Work order: Reproduce the full listing that appears beneath this instruction exactly.

Information:

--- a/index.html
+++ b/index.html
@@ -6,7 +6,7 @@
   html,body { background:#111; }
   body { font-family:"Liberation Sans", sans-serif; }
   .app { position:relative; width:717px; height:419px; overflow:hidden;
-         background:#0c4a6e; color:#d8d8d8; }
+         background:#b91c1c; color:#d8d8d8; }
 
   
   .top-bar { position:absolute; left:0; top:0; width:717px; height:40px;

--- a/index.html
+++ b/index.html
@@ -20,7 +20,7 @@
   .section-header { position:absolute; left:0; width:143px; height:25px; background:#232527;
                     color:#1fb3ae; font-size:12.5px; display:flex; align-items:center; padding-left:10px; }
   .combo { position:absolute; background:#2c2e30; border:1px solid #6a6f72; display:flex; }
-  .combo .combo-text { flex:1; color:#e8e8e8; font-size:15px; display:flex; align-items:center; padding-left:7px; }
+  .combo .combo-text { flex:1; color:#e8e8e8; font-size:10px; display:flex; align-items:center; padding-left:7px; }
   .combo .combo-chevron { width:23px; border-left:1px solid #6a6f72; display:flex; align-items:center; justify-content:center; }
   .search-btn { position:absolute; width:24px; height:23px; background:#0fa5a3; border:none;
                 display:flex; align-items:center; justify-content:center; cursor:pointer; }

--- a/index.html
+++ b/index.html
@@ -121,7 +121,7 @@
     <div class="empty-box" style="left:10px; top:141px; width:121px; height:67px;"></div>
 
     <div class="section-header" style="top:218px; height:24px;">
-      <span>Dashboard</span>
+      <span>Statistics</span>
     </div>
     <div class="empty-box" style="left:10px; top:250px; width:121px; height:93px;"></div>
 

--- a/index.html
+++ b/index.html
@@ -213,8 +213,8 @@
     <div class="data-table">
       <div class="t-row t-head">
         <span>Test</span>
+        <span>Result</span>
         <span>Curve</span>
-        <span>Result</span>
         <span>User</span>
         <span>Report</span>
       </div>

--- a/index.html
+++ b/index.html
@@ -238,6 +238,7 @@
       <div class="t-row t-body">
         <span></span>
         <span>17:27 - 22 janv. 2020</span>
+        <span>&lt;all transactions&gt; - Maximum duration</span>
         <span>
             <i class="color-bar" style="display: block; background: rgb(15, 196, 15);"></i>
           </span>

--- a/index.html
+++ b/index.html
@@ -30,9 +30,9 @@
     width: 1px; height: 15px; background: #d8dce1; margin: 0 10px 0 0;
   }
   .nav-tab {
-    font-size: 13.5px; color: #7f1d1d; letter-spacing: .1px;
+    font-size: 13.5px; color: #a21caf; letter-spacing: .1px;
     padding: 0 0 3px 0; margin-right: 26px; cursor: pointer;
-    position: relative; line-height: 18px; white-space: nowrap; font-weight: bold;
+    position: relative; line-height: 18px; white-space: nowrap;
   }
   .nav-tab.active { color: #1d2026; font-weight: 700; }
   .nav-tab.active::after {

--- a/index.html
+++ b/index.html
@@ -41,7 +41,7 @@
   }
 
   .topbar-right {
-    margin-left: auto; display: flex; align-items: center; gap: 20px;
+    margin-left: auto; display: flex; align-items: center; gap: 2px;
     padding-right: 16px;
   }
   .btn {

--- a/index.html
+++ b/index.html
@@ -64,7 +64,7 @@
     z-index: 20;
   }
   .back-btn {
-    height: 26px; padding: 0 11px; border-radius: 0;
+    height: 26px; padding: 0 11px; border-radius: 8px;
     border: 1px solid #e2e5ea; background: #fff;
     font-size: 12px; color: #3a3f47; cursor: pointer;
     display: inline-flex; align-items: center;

Solution:
--- a/index.html
+++ b/index.html
@@ -6,7 +6,7 @@
   html,body { background:#111; }
   body { font-family:"Liberation Sans", sans-serif; }
   .app { position:relative; width:717px; height:419px; overflow:hidden;
-         background:#0c4a6e; color:#d8d8d8; }
+         background:#b91c1c; color:#d8d8d8; }
 
   
   .top-bar { position:absolute; left:0; top:0; width:717px; height:40px;

--- a/index.html
+++ b/index.html
@@ -20,7 +20,7 @@
   .section-header { position:absolute; left:0; width:143px; height:25px; background:#232527;
                     color:#1fb3ae; font-size:12.5px; display:flex; align-items:center; padding-left:10px; }
   .combo { position:absolute; background:#2c2e30; border:1px solid #6a6f72; display:flex; }
-  .combo .combo-text { flex:1; color:#e8e8e8; font-size:15px; display:flex; align-items:center; padding-left:7px; }
+  .combo .combo-text { flex:1; color:#e8e8e8; font-size:10px; display:flex; align-items:center; padding-left:7px; }
   .combo .combo-chevron { width:23px; border-left:1px solid #6a6f72; display:flex; align-items:center; justify-content:center; }
   .search-btn { position:absolute; width:24px; height:23px; background:#0fa5a3; border:none;
                 display:flex; align-items:center; justify-content:center; cursor:pointer; }

--- a/index.html
+++ b/index.html
@@ -121,7 +121,7 @@
     <div class="empty-box" style="left:10px; top:141px; width:121px; height:67px;"></div>
 
     <div class="section-header" style="top:218px; height:24px;">
-      <span>Dashboard</span>
+      <span>Statistics</span>
     </div>
     <div class="empty-box" style="left:10px; top:250px; width:121px; height:93px;"></div>
 

--- a/index.html
+++ b/index.html
@@ -213,8 +213,8 @@
     <div class="data-table">
       <div class="t-row t-head">
         <span>Test</span>
+        <span>Result</span>
         <span>Curve</span>
-        <span>Result</span>
         <span>User</span>
         <span>Report</span>
       </div>

--- a/index.html
+++ b/index.html
@@ -238,6 +238,7 @@
       <div class="t-row t-body">
         <span></span>
         <span>17:27 - 22 janv. 2020</span>
+        <span>&lt;all transactions&gt; - Maximum duration</span>
         <span>
             <i class="color-bar" style="display: block; background: rgb(15, 196, 15);"></i>
           </span>

--- a/index.html
+++ b/index.html
@@ -30,9 +30,9 @@
     width: 1px; height: 15px; background: #d8dce1; margin: 0 10px 0 0;
   }
   .nav-tab {
-    font-size: 13.5px; color: #7f1d1d; letter-spacing: .1px;
+    font-size: 13.5px; color: #a21caf; letter-spacing: .1px;
     padding: 0 0 3px 0; margin-right: 26px; cursor: pointer;
-    position: relative; line-height: 18px; white-space: nowrap; font-weight: bold;
+    position: relative; line-height: 18px; white-space: nowrap;
   }
   .nav-tab.active { color: #1d2026; font-weight: 700; }
   .nav-tab.active::after {

--- a/index.html
+++ b/index.html
@@ -41,7 +41,7 @@
   }
 
   .topbar-right {
-    margin-left: auto; display: flex; align-items: center; gap: 20px;
+    margin-left: auto; display: flex; align-items: center; gap: 2px;
     padding-right: 16px;
   }
   .btn {

--- a/index.html
+++ b/index.html
@@ -64,7 +64,7 @@
     z-index: 20;
   }
   .back-btn {
-    height: 26px; padding: 0 11px; border-radius: 0;
+    height: 26px; padding: 0 11px; border-radius: 8px;
     border: 1px solid #e2e5ea; background: #fff;
     font-size: 12px; color: #3a3f47; cursor: pointer;
     display: inline-flex; align-items: center;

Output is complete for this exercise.